● Your instructions: Which lines of the entries below run from the one holding "С дарствен надпис." to the one holding "total: 83.72 -> 97.02", inclusive? Set down exactly those lines and no others.

● The input:
- - - - -

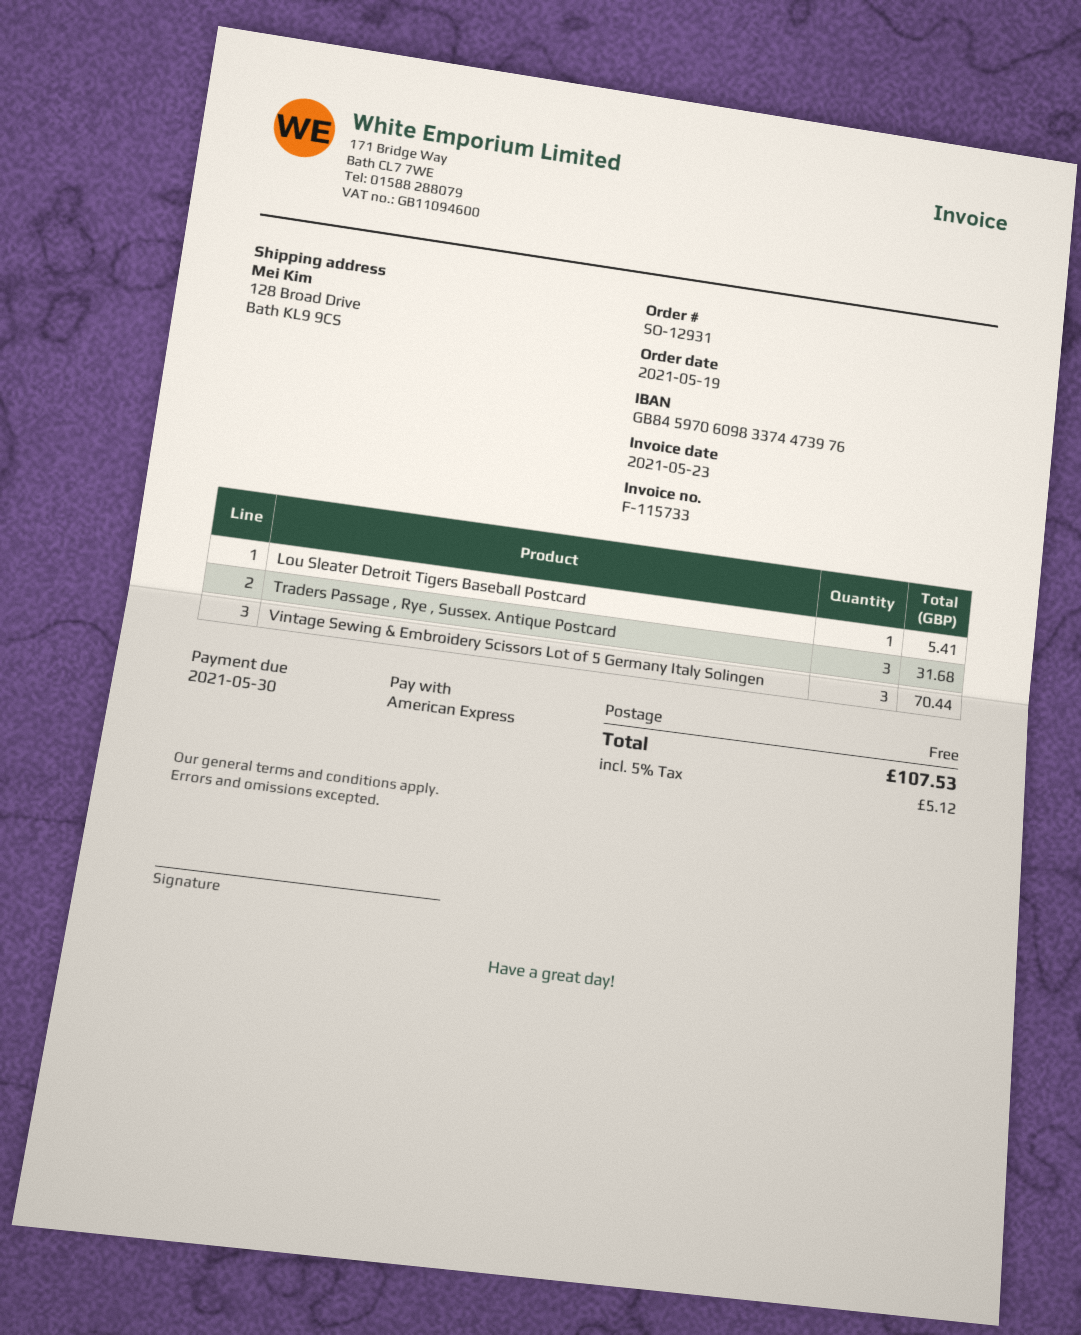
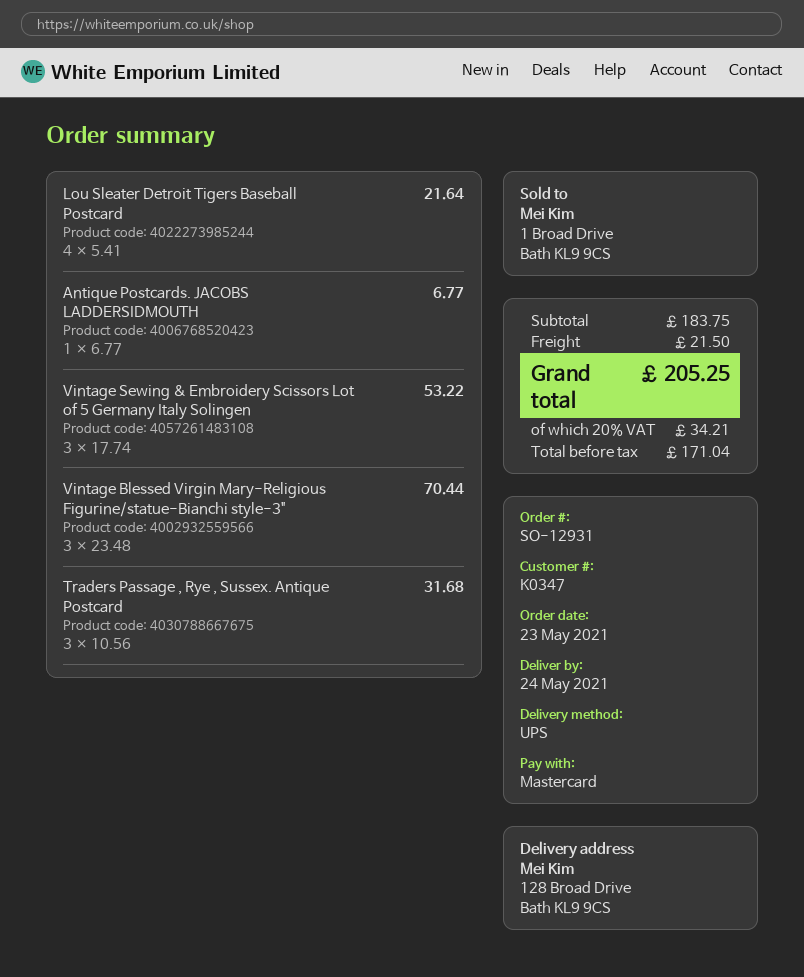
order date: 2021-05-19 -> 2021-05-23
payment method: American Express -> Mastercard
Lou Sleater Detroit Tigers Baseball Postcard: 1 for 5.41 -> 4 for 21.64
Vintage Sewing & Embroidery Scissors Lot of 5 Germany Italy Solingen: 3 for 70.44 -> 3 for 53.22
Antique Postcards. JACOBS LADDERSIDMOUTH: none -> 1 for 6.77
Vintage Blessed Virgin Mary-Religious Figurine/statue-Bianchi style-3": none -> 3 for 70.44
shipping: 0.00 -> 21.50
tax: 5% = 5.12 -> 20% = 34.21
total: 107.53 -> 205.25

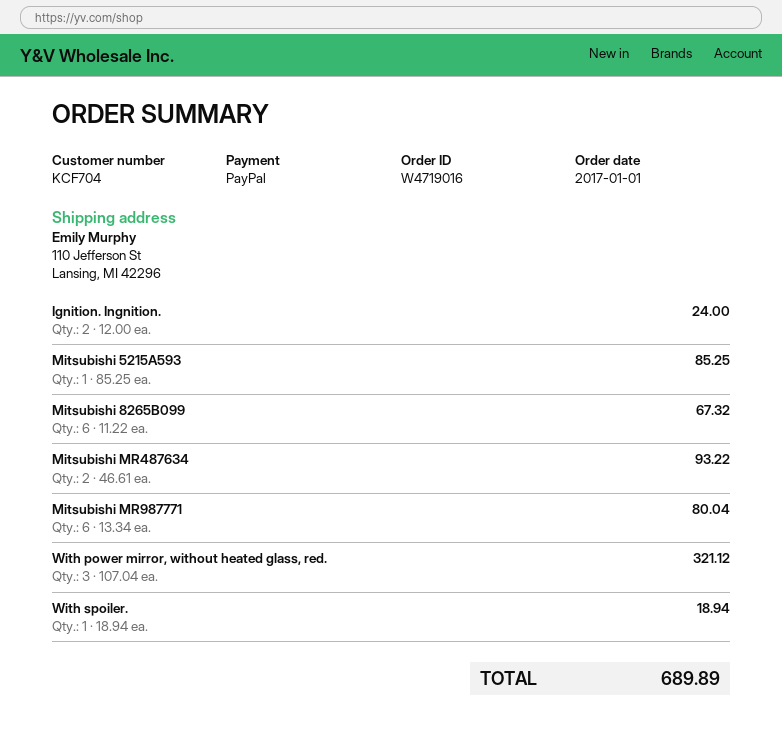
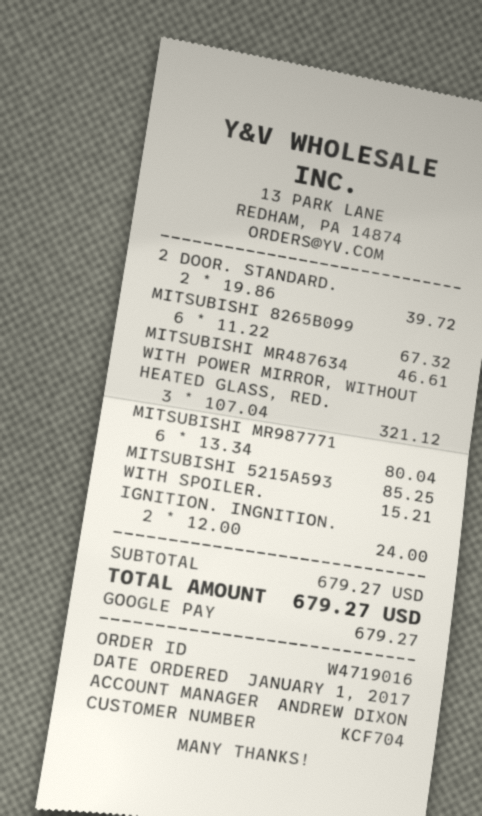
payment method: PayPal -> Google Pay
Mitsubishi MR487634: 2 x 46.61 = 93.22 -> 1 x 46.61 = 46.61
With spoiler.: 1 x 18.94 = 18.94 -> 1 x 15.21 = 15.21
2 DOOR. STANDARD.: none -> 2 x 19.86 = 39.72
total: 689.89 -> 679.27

- - - - -

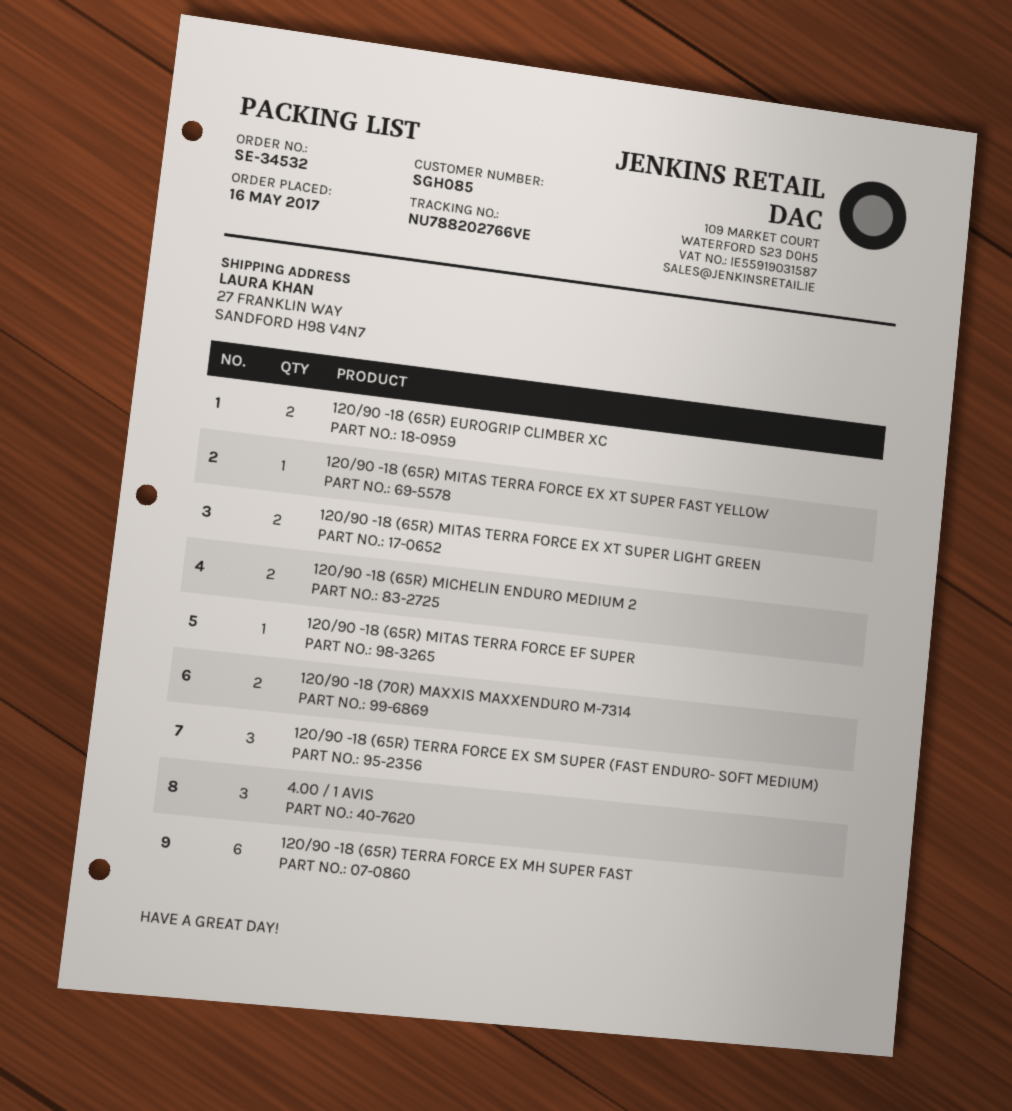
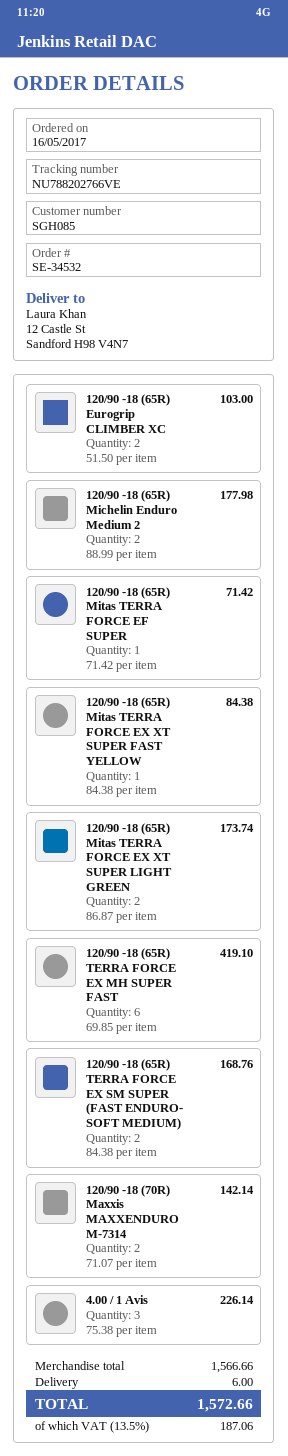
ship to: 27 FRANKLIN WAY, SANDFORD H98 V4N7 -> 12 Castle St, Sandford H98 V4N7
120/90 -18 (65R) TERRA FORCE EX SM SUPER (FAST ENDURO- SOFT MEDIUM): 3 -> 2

- - - - -

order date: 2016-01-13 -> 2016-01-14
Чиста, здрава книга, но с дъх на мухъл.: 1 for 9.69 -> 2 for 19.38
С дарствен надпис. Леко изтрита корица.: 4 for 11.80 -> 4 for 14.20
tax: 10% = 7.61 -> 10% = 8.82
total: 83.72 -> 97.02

- - - - -

● Task output:
С дарствен надпис. Леко изтрита корица.: 4 for 11.80 -> 4 for 14.20
tax: 10% = 7.61 -> 10% = 8.82
total: 83.72 -> 97.02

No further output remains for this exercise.